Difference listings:
....

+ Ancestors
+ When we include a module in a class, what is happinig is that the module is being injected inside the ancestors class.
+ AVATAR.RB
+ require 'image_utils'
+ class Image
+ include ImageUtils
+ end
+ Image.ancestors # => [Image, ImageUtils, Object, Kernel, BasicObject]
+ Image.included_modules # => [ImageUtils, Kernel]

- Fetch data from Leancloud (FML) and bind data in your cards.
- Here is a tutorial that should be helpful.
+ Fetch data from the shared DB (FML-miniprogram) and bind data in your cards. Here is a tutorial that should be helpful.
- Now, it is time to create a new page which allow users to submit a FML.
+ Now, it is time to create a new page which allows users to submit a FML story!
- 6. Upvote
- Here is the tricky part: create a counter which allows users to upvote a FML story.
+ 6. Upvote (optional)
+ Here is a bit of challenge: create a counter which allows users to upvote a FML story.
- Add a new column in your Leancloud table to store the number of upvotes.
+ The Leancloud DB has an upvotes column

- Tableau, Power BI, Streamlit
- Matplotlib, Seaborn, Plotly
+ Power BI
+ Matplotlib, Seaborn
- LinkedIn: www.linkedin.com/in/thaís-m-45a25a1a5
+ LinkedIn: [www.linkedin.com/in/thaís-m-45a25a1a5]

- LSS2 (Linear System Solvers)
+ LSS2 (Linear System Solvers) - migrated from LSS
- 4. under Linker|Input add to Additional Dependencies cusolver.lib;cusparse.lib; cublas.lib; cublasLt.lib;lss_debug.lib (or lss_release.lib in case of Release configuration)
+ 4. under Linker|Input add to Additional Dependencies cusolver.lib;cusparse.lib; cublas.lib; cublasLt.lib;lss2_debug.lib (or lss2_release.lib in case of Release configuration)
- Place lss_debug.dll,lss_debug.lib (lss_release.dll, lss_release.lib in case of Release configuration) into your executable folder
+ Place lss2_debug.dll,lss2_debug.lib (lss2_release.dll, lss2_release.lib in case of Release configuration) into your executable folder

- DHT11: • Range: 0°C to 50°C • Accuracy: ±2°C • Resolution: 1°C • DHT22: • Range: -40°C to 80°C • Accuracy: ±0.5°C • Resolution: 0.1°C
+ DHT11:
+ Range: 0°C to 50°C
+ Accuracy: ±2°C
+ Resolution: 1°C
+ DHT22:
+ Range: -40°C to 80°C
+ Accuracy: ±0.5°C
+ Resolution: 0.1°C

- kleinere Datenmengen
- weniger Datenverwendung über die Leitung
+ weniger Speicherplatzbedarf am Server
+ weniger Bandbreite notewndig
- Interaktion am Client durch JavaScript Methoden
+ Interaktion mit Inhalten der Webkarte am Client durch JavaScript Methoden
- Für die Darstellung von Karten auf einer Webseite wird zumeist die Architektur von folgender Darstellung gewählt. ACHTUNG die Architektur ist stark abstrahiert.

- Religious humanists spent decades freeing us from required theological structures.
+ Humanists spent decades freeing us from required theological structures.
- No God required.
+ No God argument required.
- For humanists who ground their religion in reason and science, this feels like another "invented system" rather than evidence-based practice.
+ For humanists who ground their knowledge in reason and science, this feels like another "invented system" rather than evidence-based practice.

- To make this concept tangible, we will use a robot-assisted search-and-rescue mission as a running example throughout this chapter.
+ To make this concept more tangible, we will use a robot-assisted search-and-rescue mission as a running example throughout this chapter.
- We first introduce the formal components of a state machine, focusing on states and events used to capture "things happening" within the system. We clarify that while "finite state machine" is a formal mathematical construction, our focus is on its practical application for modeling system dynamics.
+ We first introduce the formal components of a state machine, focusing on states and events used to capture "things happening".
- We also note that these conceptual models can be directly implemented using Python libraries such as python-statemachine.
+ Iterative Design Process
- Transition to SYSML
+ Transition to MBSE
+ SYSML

....

Problem: A single number is the reply: the count of lines in the entries above that have the word "data".

Reply to the task: 2